Problem =>
Everything from the line with "- Mount funds start's development." to the last line of the material below is what to reproduce, exactly and with no other lines.

── Data

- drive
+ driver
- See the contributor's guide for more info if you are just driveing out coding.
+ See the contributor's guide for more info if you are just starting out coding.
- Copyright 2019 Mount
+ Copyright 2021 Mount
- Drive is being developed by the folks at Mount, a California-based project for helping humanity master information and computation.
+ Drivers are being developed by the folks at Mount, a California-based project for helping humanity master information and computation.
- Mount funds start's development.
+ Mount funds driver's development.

────

Exercise output =>
- Mount funds start's development.
+ Mount funds driver's development.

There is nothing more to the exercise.